Nas regiões onde a terra foi recuperada, em Tigray, na Etiópia, os ecossistemas e a população parecem ter conseguido melhores resultados nas últimas secas relacionadas com o El Niño do que em outros lugares onde não foi empreendida nenhuma restauração.
Mas resta muito a fazer, já que em 2050 uma em cada quatro pessoas (até 2,5 bilhões de seres humanos) estará vivendo em um país em risco de escassez de água. Temos que nos preparar melhor e administrar os riscos de seca de maneira proativa.
A África já fez muito, mas precisa ficar atenta. A Convenção das Nações Unidas de Luta Contra a Desertificação propõe três pilares importantes para serem considerados.
Em primeiro lugar, os sistemas de alerta. Declarar uma seca muito tarde pode ter impacto devastador nas vidas e nos meios de subsistência.

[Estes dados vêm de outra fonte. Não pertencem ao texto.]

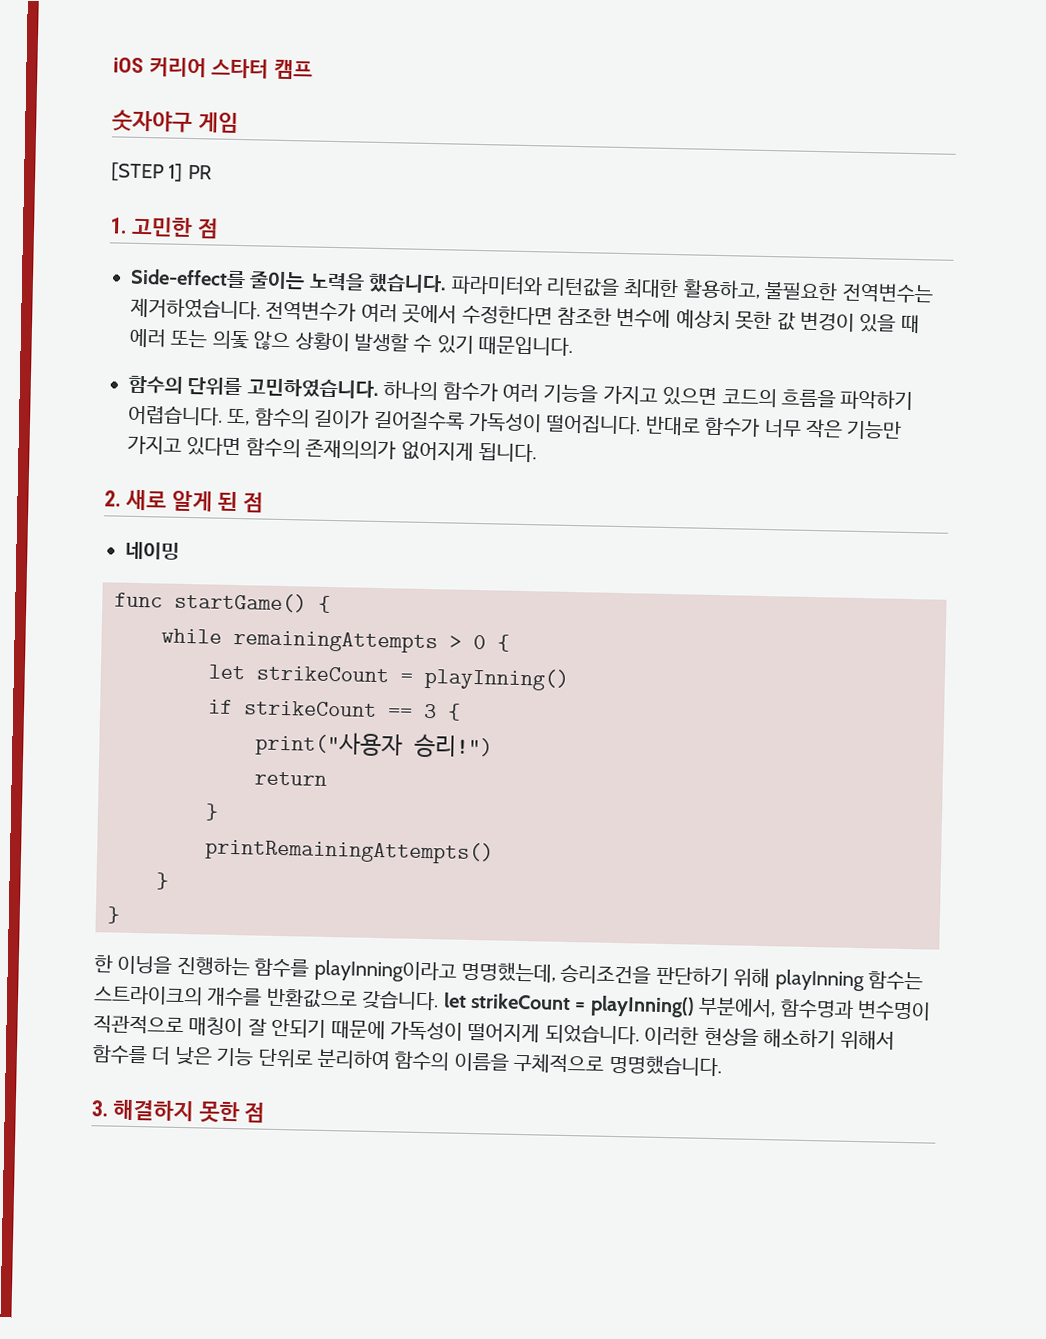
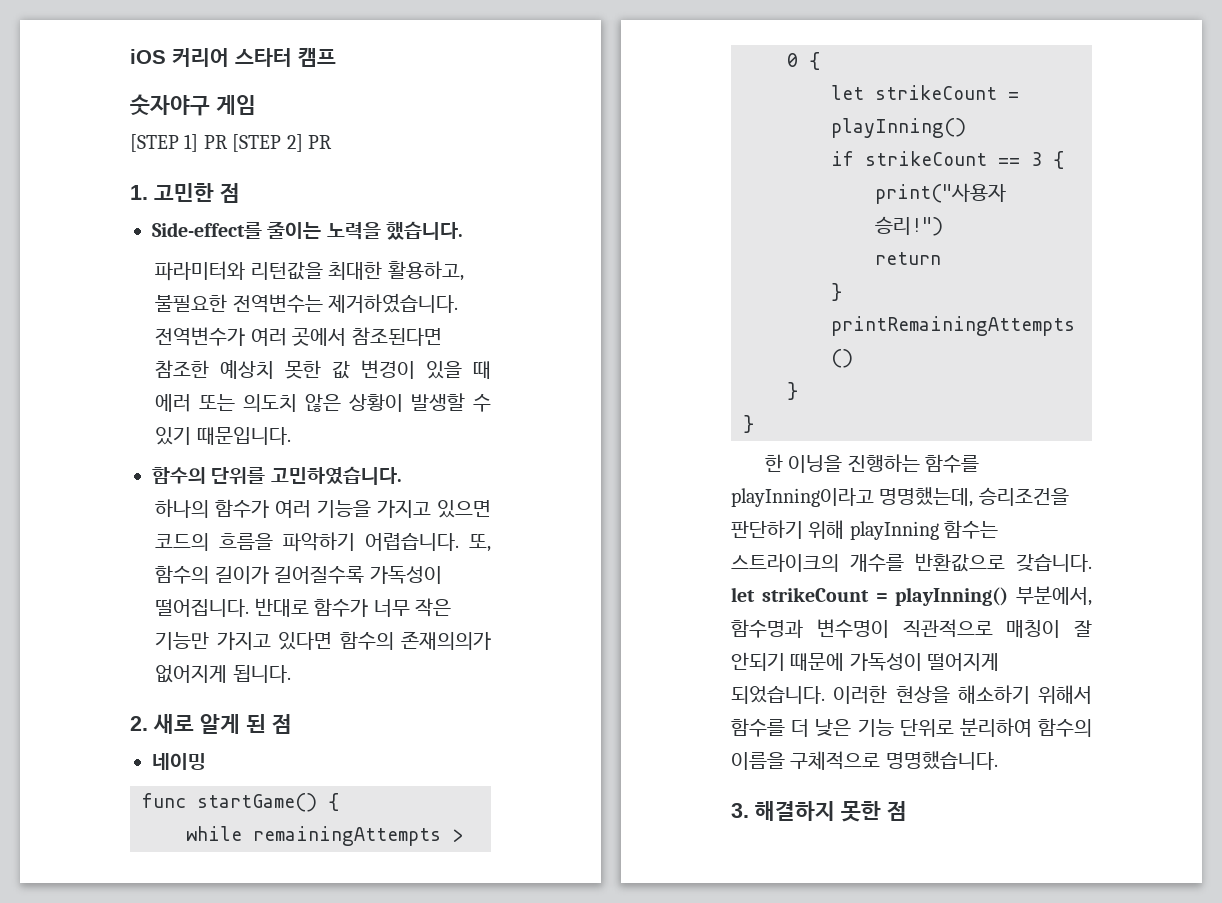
(212, 172) none -> [232,134,332,152] [STEP 2] PR
(448, 283) none -> (464, 230) //
[461,304,672,329] 수정한다면 참조한 변수에 -> [351,327,442,346] [155,360,210,378] 참조된다면 참조한
[211,330,291,351] 의돛 않으 -> [243,394,342,412] 의도치 않은
(379, 388) none -> (402, 475) //

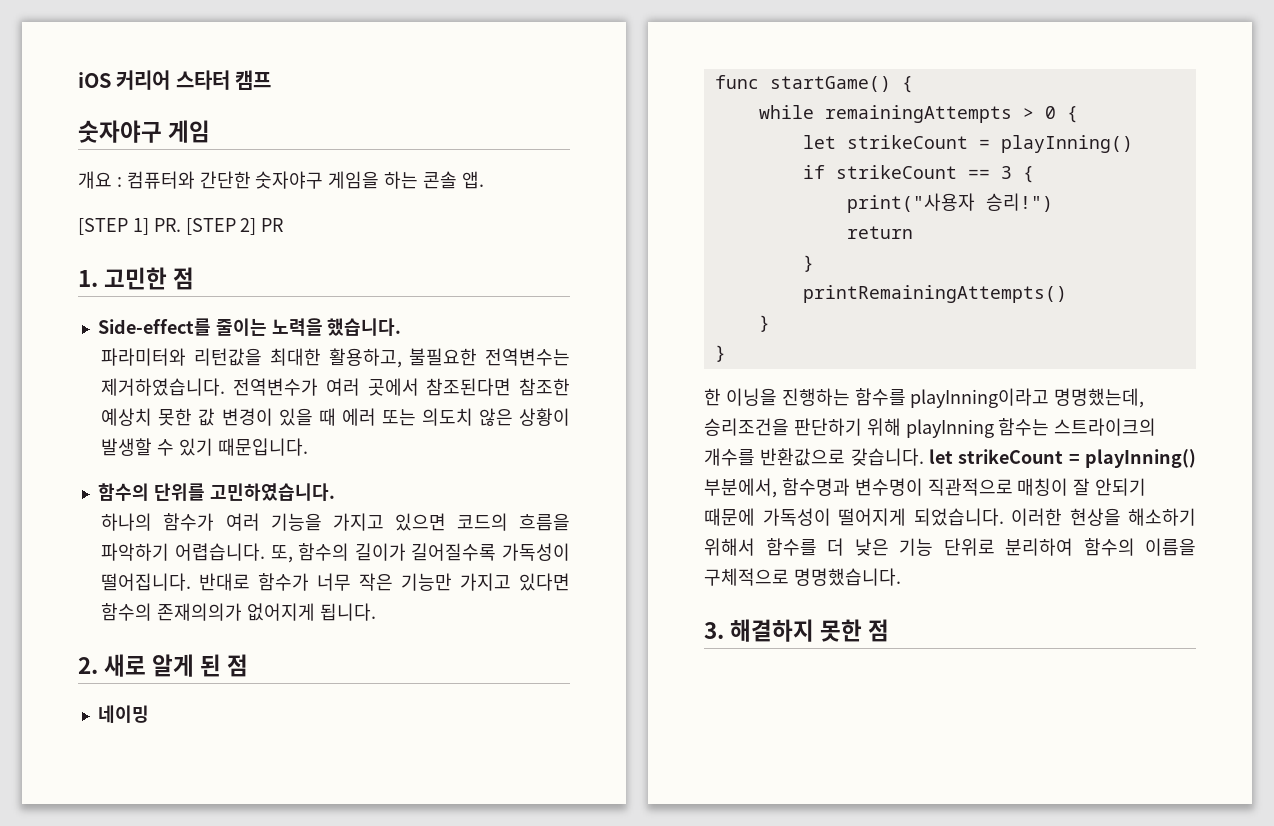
(256, 105) none -> [78,171,484,189] // 개요 : 컴퓨터와 간단한 숫자야구 게임을 하는 콘솔 앱.
[203,135,228,149] PR -> [153,218,181,232] PR.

Porém, a decisão de declará-la pode ser muito subjetiva e extremamente política.
A África se beneficiaria de um sistema eficaz de alerta em seus países. Para isso serão necessários bons dados, além do conhecimento local e tradicional. O sistema proporcionará informação oportuna que possa ser usada para reduzir os riscos e se preparar melhor para uma resposta eficaz.

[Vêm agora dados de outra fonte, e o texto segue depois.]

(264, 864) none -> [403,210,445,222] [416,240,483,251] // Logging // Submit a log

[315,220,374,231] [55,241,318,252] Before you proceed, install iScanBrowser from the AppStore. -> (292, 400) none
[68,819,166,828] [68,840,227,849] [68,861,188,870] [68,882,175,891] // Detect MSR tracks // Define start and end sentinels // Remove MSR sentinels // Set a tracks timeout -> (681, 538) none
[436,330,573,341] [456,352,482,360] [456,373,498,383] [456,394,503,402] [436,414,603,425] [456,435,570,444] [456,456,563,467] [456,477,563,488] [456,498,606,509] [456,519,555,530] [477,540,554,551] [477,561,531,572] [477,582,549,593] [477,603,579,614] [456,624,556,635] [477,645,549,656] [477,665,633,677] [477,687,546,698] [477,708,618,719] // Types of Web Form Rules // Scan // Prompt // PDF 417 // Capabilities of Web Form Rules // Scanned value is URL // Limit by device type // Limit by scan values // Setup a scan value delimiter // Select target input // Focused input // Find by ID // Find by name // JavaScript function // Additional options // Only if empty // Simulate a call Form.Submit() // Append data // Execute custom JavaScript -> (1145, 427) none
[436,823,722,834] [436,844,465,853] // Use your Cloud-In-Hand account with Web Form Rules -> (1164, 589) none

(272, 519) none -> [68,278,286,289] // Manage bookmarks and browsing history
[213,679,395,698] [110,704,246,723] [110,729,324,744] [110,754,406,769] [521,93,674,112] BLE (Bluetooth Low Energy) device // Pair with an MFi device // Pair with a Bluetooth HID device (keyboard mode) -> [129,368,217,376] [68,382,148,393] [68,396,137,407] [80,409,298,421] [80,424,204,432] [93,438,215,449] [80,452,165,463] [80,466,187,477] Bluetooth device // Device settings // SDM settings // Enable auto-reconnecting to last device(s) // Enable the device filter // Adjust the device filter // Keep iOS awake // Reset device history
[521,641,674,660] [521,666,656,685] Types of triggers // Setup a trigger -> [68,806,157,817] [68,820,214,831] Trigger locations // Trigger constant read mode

Em segundo lugar, vulnerabilidade e avaliação de riscos. Algumas pessoas e alguns sistemas são mais vulneráveis à seca como resultado de fatores sociais, econômicos e ambientais. É importante combinar melhores prognósticos com um conhecimento detalhado da maneira como a geografia e as sociedades respondem à falta de chuva.
Quais comunidades e ecossistemas estão em maior risco? Por que são vulneráveis setores importantes como agricultura, energia, turismo ou saúde? A seguir, converter esse conhecimento em uma intervenção precoce. Podemos garantir que será muito rentável.

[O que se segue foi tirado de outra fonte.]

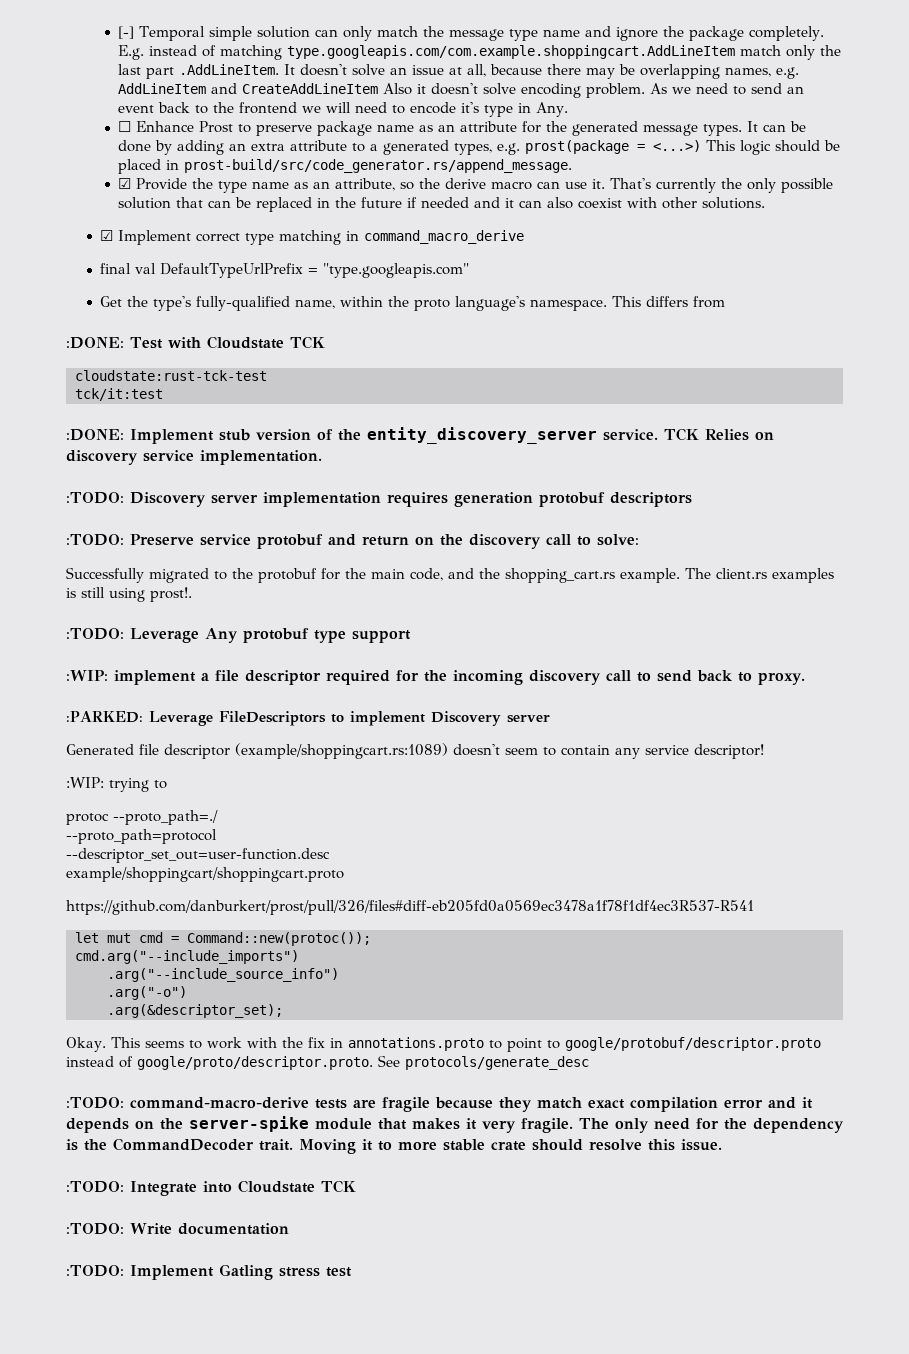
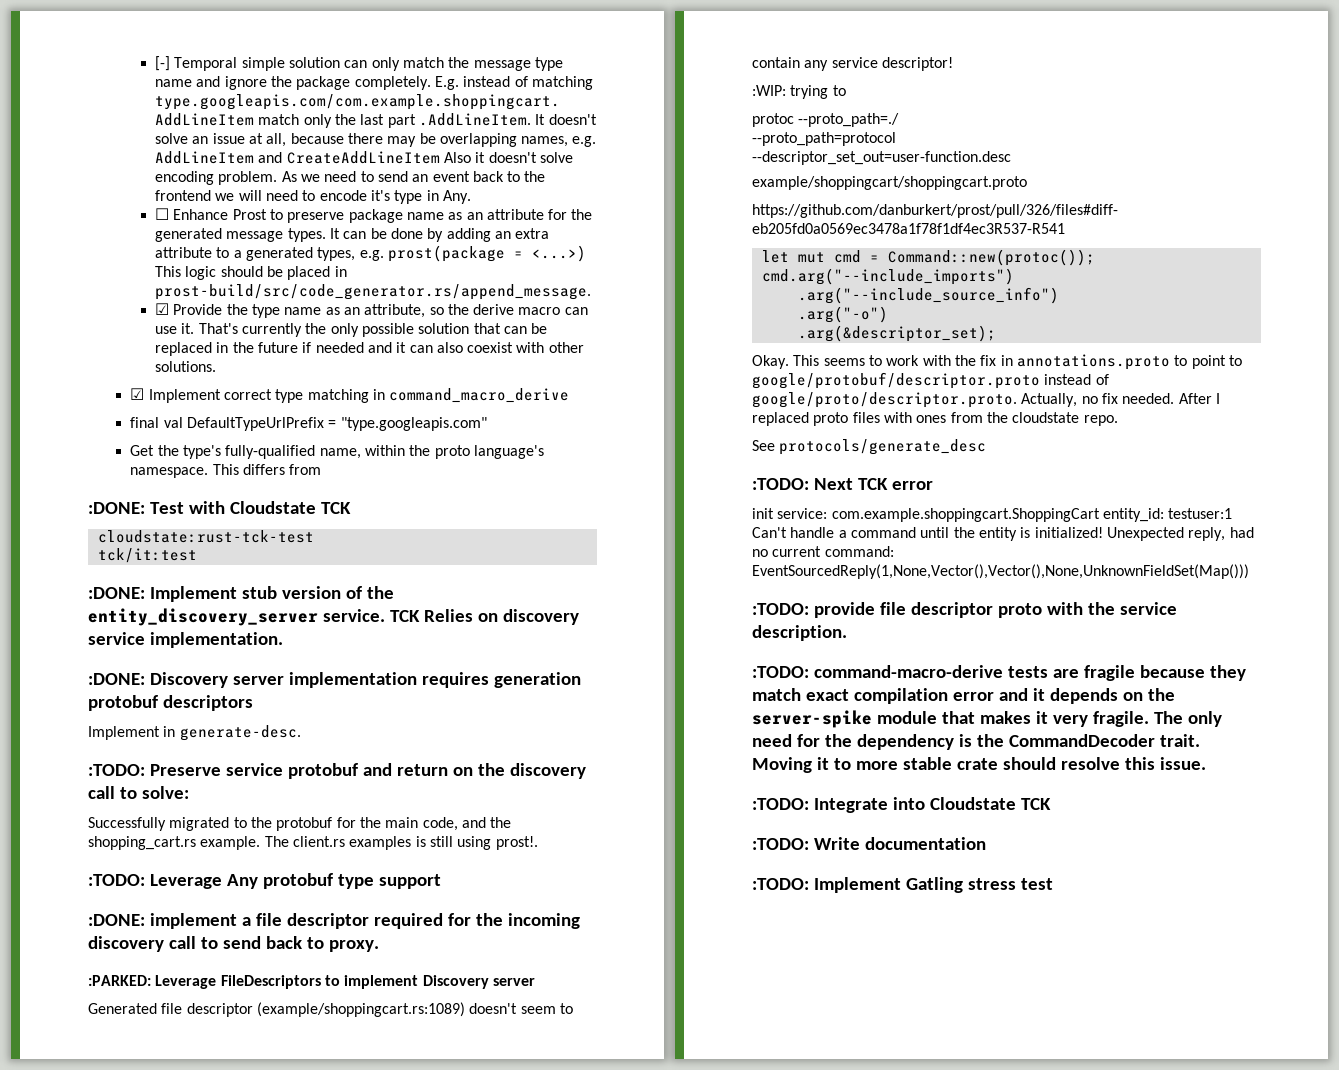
[66,492,124,504] :TODO: -> [88,673,145,685] :DONE:
(692, 499) none -> [88,725,301,741] // Implement in generate-desc.
[66,670,108,681] :WIP: -> [88,914,145,926] :DONE:
[378,1055,589,1070] See protocols/generate_desc -> [1021,393,1220,407] [752,412,1118,426] [752,439,987,455] [752,478,933,490] [752,508,1233,522] [752,527,1254,541] [752,546,894,557] [752,564,1249,579] [752,602,1177,618] [752,625,847,641] Actually, no fix needed. After I replaced proto files with ones from the cloudstate repo. // See protocols/generate_desc // :TODO: Next TCK error // init service: com.example.shoppingcart.ShoppingCart entity_id: testuser:1 Can't handle a command until the entity is initialized! Unexpected reply, had no current command: EventSourcedReply(1,None,Vector(),Vector(),None,UnknownFieldSet(Map())) // :TODO: provide file descriptor proto with the service description.

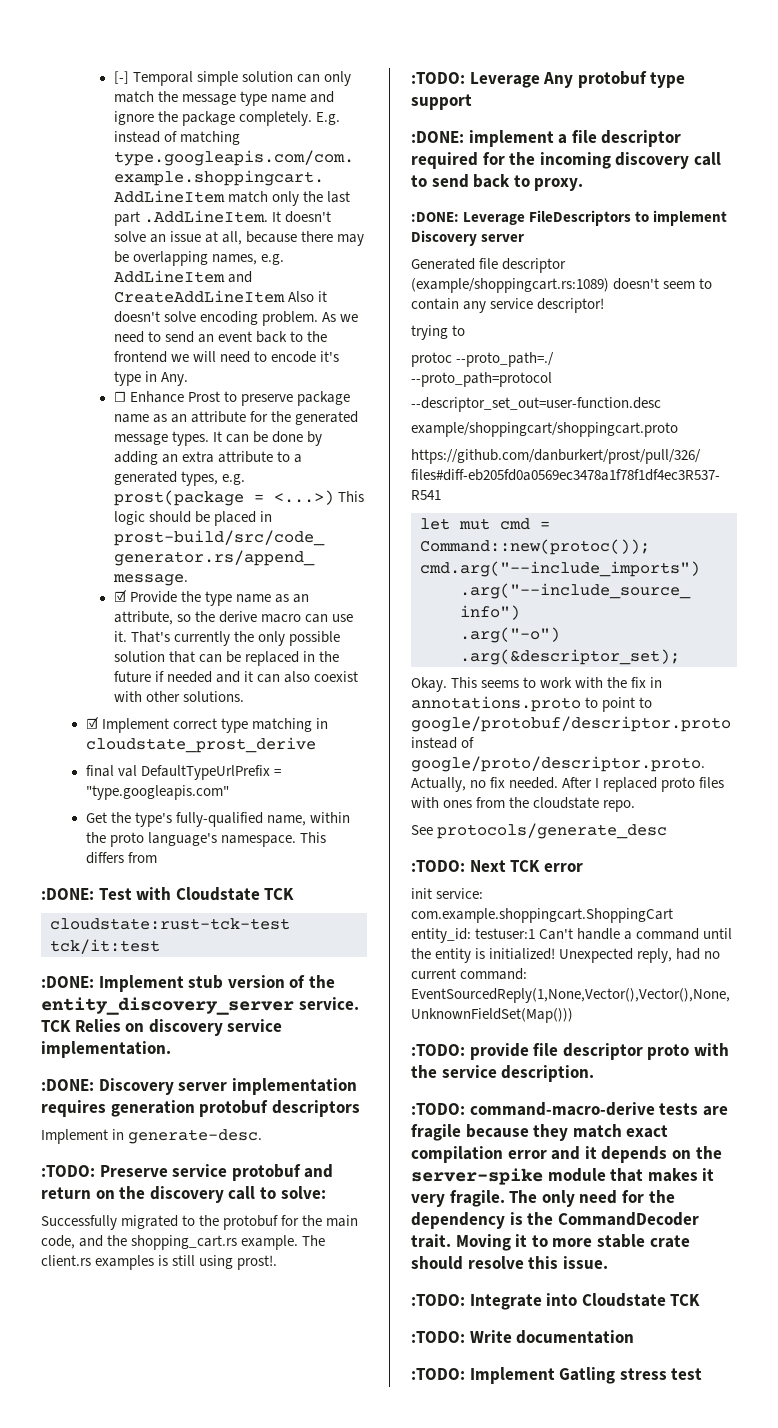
[389,388,570,403] command_macro_derive -> [85,737,316,753] cloudstate_prost_derive
[88,975,151,986] :PARKED: -> [411,212,459,222] :DONE:
[752,85,786,96] :WIP: -> (605, 305) none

Em Níger e Moçambique, por exemplo, os esforços de intervenção precoce e de geração de resiliência reduziriam o custo em US$ 375 milhões (Moçambique) e US$ 844 milhões (Níger), quando comparados com uma resposta humanitária tardia para a seca.
Por fim, as medidas de mitigação do risco de seca. Há coisas que podem ser feitas em um nível muito prático para reduzir o risco, que podem oferecer benefícios reais e tangíveis às suas comunidades,se forem iniciadas imediatamente.
Os países africanos poderiam considerar o desenvolvimento de sistemas de irrigação para os cultivos e o gado e planos de captação ou reciclagem de água. Podem explorar cultivos que sejam mais tolerantes à seca, ampliar os planos de seguros para os plantios e estabelecer meios de vida alternativos que ofereçam renda às áreas propensas.
O investimento no aprimoramento da gestão do solo, por exemplo, pode melhorar a segurança da água nas explorações agrícolas de 70% a 100%. Isso daria lugar a maiores rendimentos e mais segurança alimentar.
No Zimbábue, a captação de água combinada com a agricultura de conservação melhorou as margens brutas dos produtores entre quatro e sete vezes, e os rendimentos da mão de obra entre duas a três vezes.Esse é o tipo de gestão proativa do risco de seca, que pode salvar vidas e o sustento de milhões de pessoas, algo que todos deveríamos desejar.
A Conferência Africana sobre Seca é uma janela de oportunidade pouco comum para que o continente reconheça que o enfoque tradicional de “resposta” à seca já não é viável. Demonstrou sua ineficiência com demasiada frequência. Por outro lado, a África poderia provocar uma revolução proativa contra a seca.
Ao investir em sistemas de alerta e fazer frente às suas vulnerabilidades, medidas bem planejadas e coordenadas contra a seca terão um efeito multiplicador positivo em todos os setores e através das fronteiras.
Nelson Mandela disse certa vez que “devemos usar o tempo sabiamente e nos dar conta de que sempre é o momento oportuno para fazer as coisas”.É o momento oportuno. A adoção de medidas proativas contra a seca é o que precisa ser feito. Envolverde/IPS
*Monique Barbut é secretária executiva da Convenção das Nações Unidas de Luta Contra a Desertificação, que organizou, junto com o governo da Namíbia, a Conferência Africana sobre Seca, realizada entre os dias 15 e 19 de agosto, em Windhoek, capital da Namíbia.